Une fois dans le grand hall du rez-de-chaussée de cet immeuble chatoyant que personne ne peut louper en empruntant l’embranchement qui va chez Fotso Victor à Mbouo, nous trouvons trois stagiaires. Ils sont étudiants à l’Institut des Beaux-Arts de Foumban. Nous sommes vernis ! Ils se proposent de nous faire découvrir la maison et surtout les œuvres de Debora Yawdam qui sont en tête d’affiche depuis le 27 septembre 2025 et ce jusqu’au 17 octobre 2025, celles-ci sont exposées au deuxième niveau d’un immeuble qui en compte en réalité cinq, sous-sol compris pour les projections cinématographiques.

Agée de 30 ans en cette année, Debora Yawdam est une Plasticienne camerounaise née à Garoua. Cette fille du Sahel fait partie des belles promesses artistiques du 237 et a en tout cas, les rudiments de son art, puisqu’elle est diplômée en Art Plastique et Histoire de l’Art de l’Université de Maroua cuvée 2021 et compte à son actif résidences et expositions collectives (« Fragments d’aujourd’hui » à l’IFC de Yaoundé en 2025, puis « Crypto Art-Les Pionniers Camer » à Paris avant un retour au pays avec « Douala NFT ») Son expo de Bandjoun Station est la première du genre, inédit par le lieu et inédit aussi par l’exposition en solo.

Supplément d’âme

A l’entame des œuvres de Debora Yawdam à cet étage qui lui est consacré, le circuit comme un parcours de formule 1, a ses courbes tout en rondeur et des lignes droites qui donnent le vertige. Il commence par un tableau des mots qui font les maux des violences conjugales, ici les collages éveillent les sens, tranchants au toucher comme une lame qui blesse et défigure, ces mots/maux ont un goût de larmes et la couleur pourpre qui s’en dégage, renvoie au sang, perçant l’ouïe des cris stridents de la douleur et de la souffrance. Pourtant, expose la deuxième œuvre de Debora qui est déjà dans la phase des premières courbes, au départ il y avait la flamme du cœur, laquelle s’est transformée en chaines liantes puis en menottes qui annoncent une plongée dans l’horreur. « Mon beau pagne » (troisième pièce de l’exposition), ce pagne symbole de protection et de promesses à la promise contre le dénuement vire à l’écarlate, taché par l’hémoglobine qui porte la vie et qui la fuit par écoulement. On sort ainsi des courbes pour attaquer la ligne droite de l’exposition qui devient alors haletante de vitesse, les maux et mots étouffent et explosent. Les impacts ne finissent pas dans le décor, fouettant avec rage leurs victimes, ils leur laissent des traces sanguinolentes sur différents organes et parties du corps portés par des tableaux odieux de réalités crues, de sauvageries et de lieux communs sur les violences conjugales.

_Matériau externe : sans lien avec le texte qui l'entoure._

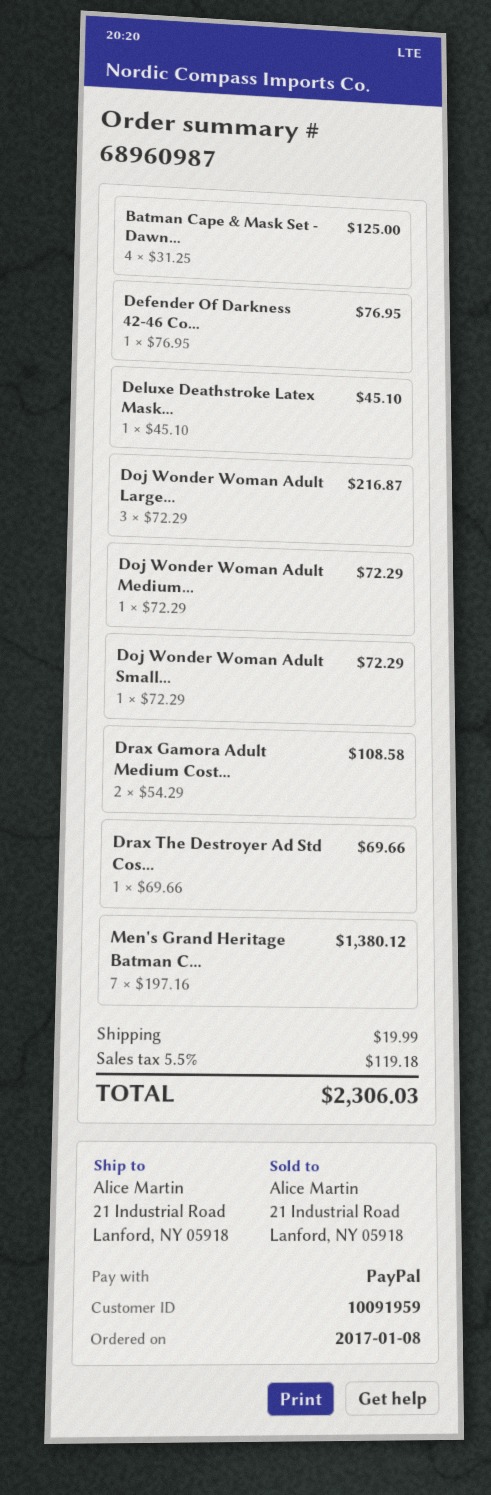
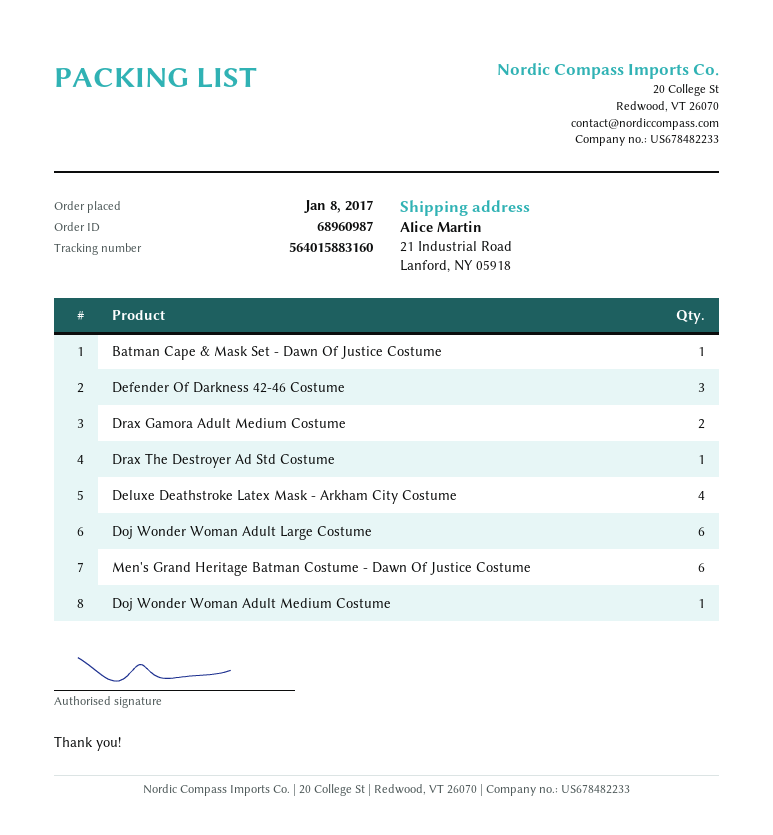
Batman Cape & Mask Set - Dawn...: 4 -> 1
Defender Of Darkness 42-46 Co...: 1 -> 3
Deluxe Deathstroke Latex Mask...: 1 -> 4
Doj Wonder Woman Adult Large...: 3 -> 6
Doj Wonder Woman Adult Small...: 1 -> none
Men's Grand Heritage Batman C...: 7 -> 6

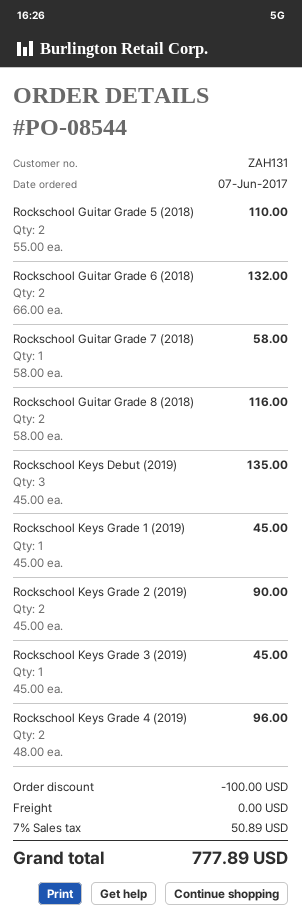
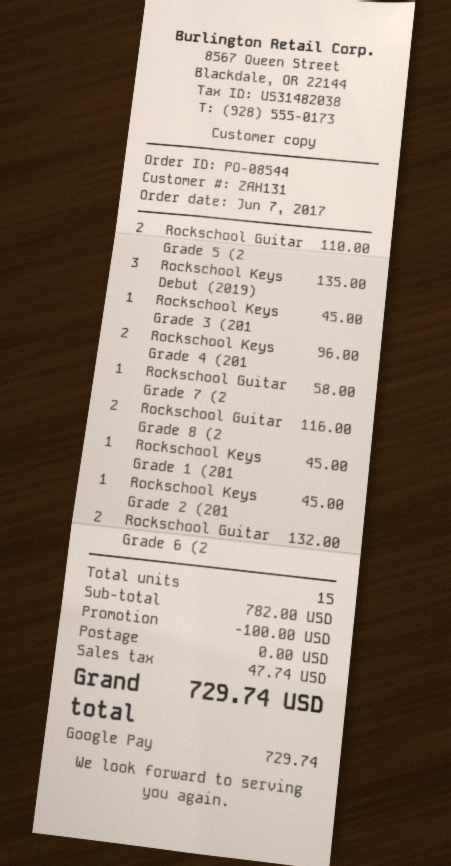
Rockschool Keys Grade 2 (2019): 2 for 90.00 -> 1 for 45.00
tax: 50.89 -> 47.74
total: 777.89 -> 729.74

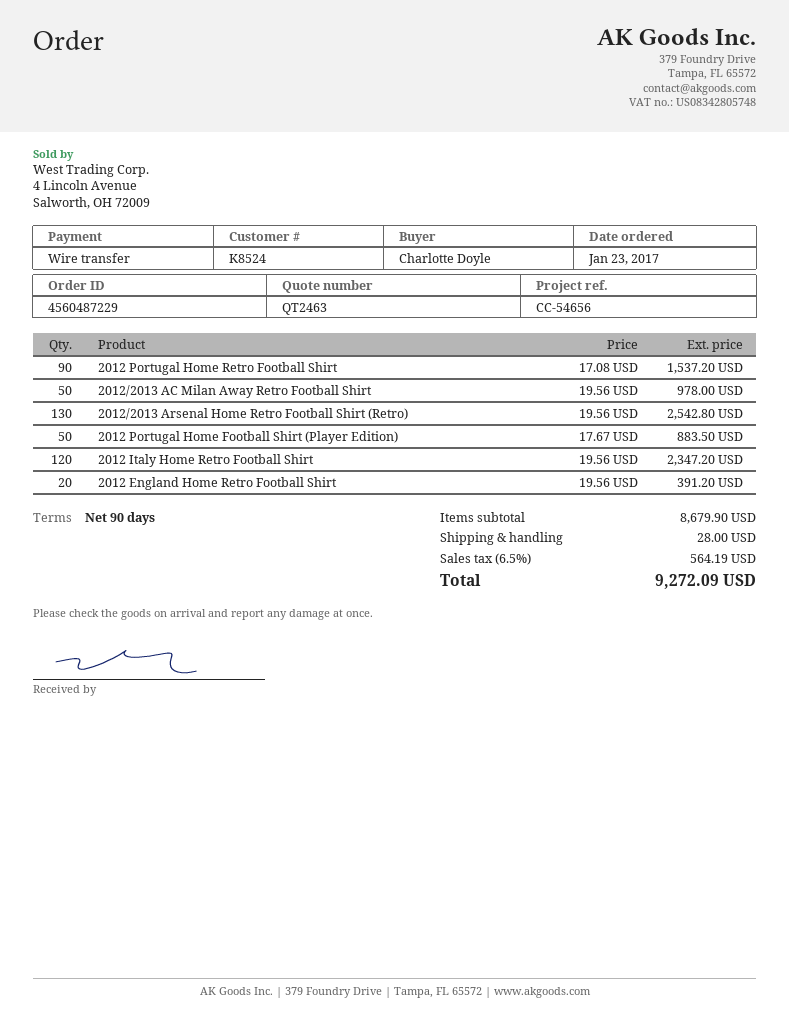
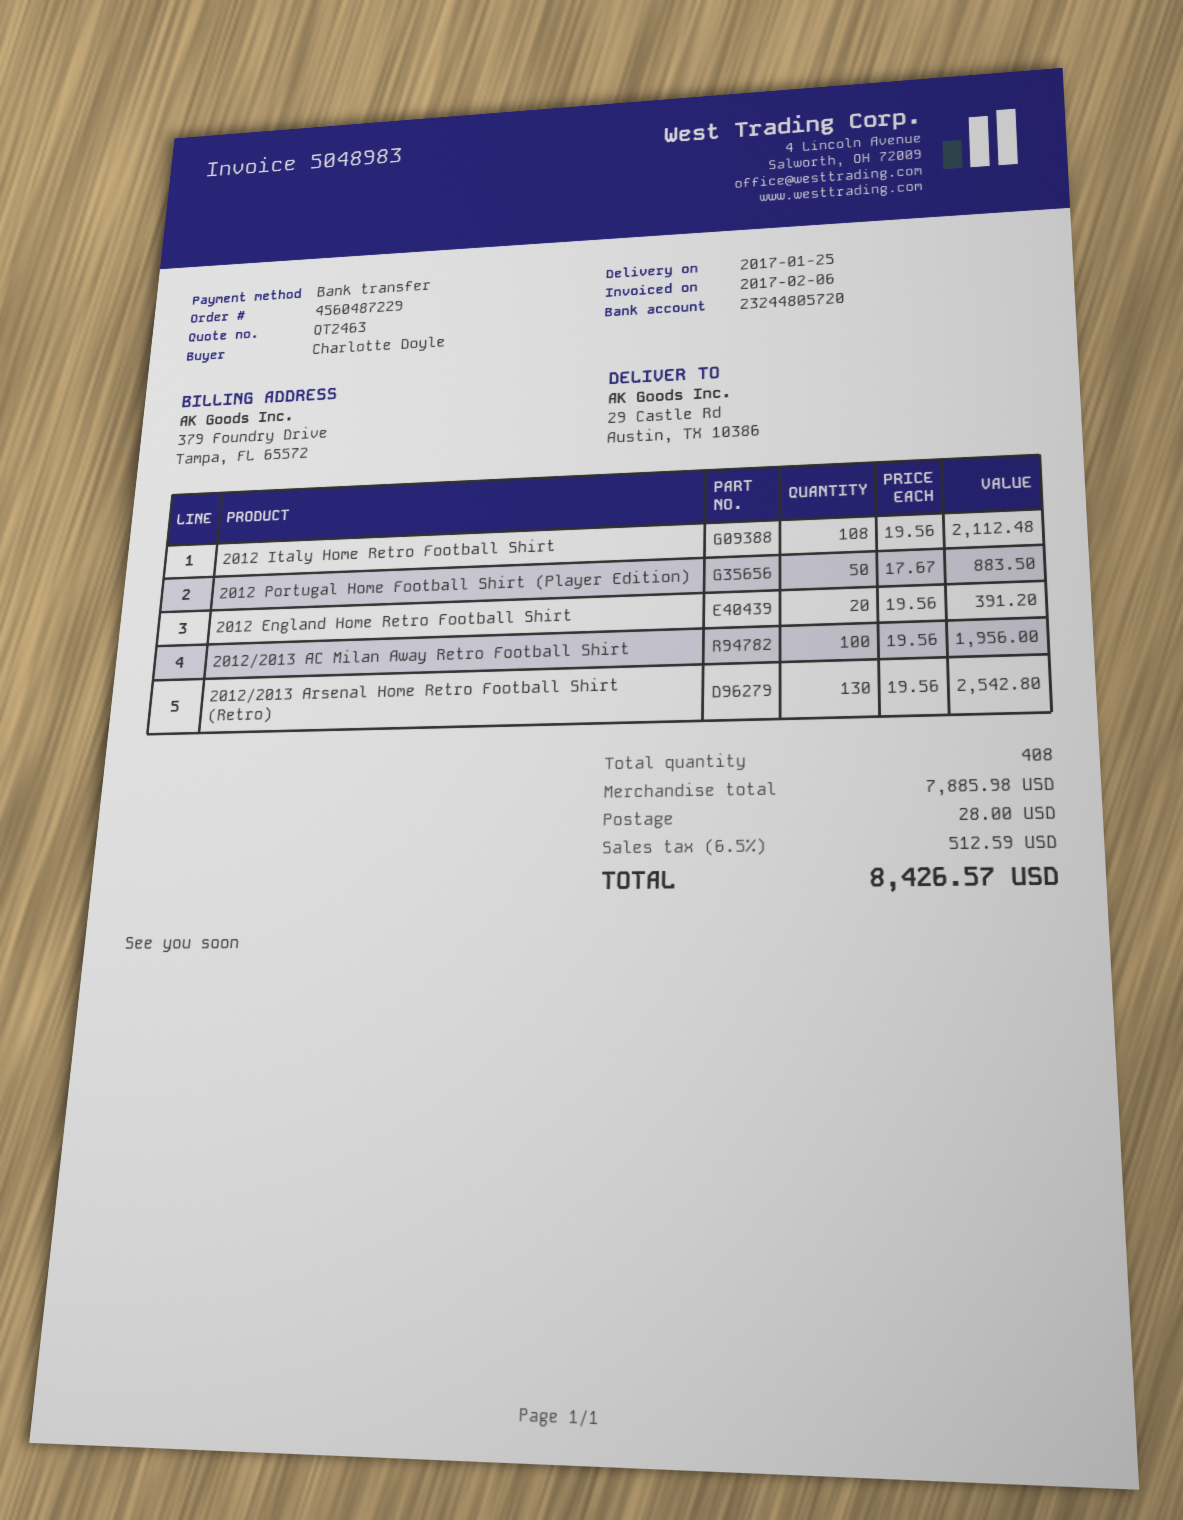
2012 Portugal Home Retro Football Shirt: 90 x 17.08 = 1537.20 -> none
2012/2013 AC Milan Away Retro Football Shirt: 50 x 19.56 = 978.00 -> 100 x 19.56 = 1956.00
2012 Italy Home Retro Football Shirt: 120 x 19.56 = 2347.20 -> 108 x 19.56 = 2112.48
subtotal: 8679.90 -> 7885.98
tax: 6.5% = 564.19 -> 6.5% = 512.59
total: 9272.09 -> 8426.57

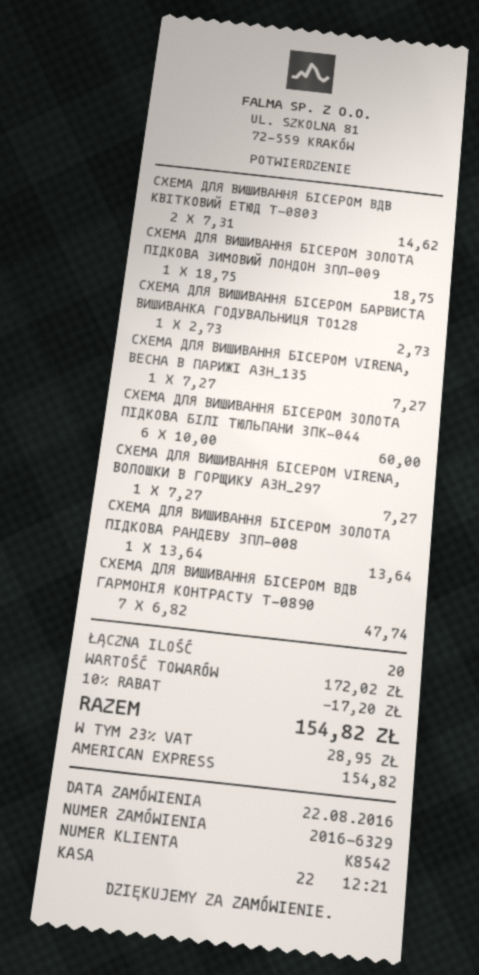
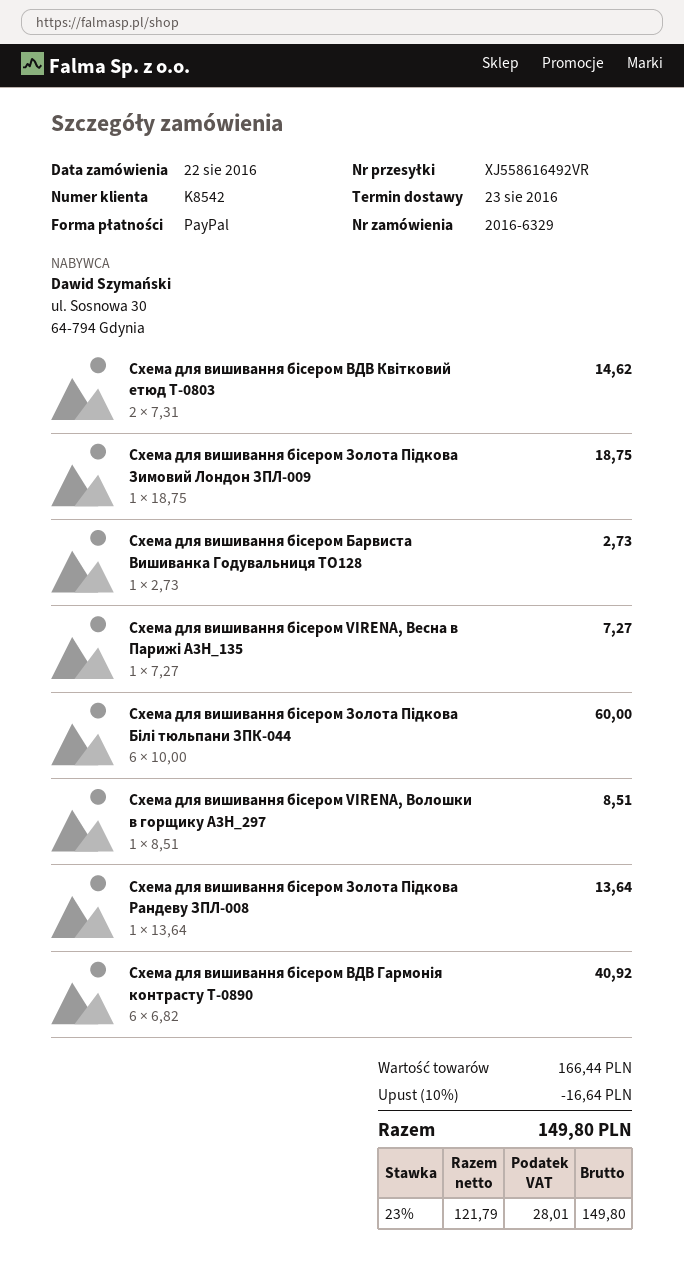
payment method: American Express -> PayPal
СХЕМА ДЛЯ ВИШИВАННЯ БІСЕРОМ VIRENA, ВОЛОШКИ В ГОРЩИКУ А3Н_297: 1 x 7.27 = 7.27 -> 1 x 8.51 = 8.51
СХЕМА ДЛЯ ВИШИВАННЯ БІСЕРОМ ВДВ ГАРМОНІЯ КОНТРАСТУ Т-0890: 7 x 6.82 = 47.74 -> 6 x 6.82 = 40.92
subtotal: 172.02 -> 166.44
discount: 10% = 17.20 -> 10% = 16.64
tax: 23% = 28.95 -> 23% = 28.01
total: 154.82 -> 149.80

Puis l’exposition retrouve une ultime bifurcation, ici matérialisée par des tableaux de la résignation. La victime ne se plaint plus. Elle attend. Elle attend. La mort ou la mort. Celle qu’elle reçoit ou celle qu’elle donne, quand la rage de l’instinct de survie transformera peut-être les objets de son quotidien (couteau à éplucher, ciseau, fourchette, etc.) en dague de la mort.

La vérité étant que cette exposition de Debora Yawdam parle de « violences conjugales » et non de « violences faites aux femmes », le genre de l’affaire n’étant pas spécifiquement masculin ou féminin. Une exposition qui n’en détaille pas moins, un vécu connu, celui des plaies sur lesquelles l’artiste met le doigt. Et si à la fin du circuit, le visiteur athlète n’a pas été tétanisé, peut-être qu’il faudrait s’interroger sur son supplément d’âme ou alors considérer simplement qu’il ne s’est pas suffisamment interrogé sur ce qui lui a été donné de voir…

Rappelons que cette exposition court jusqu’au 17 octobre 2025.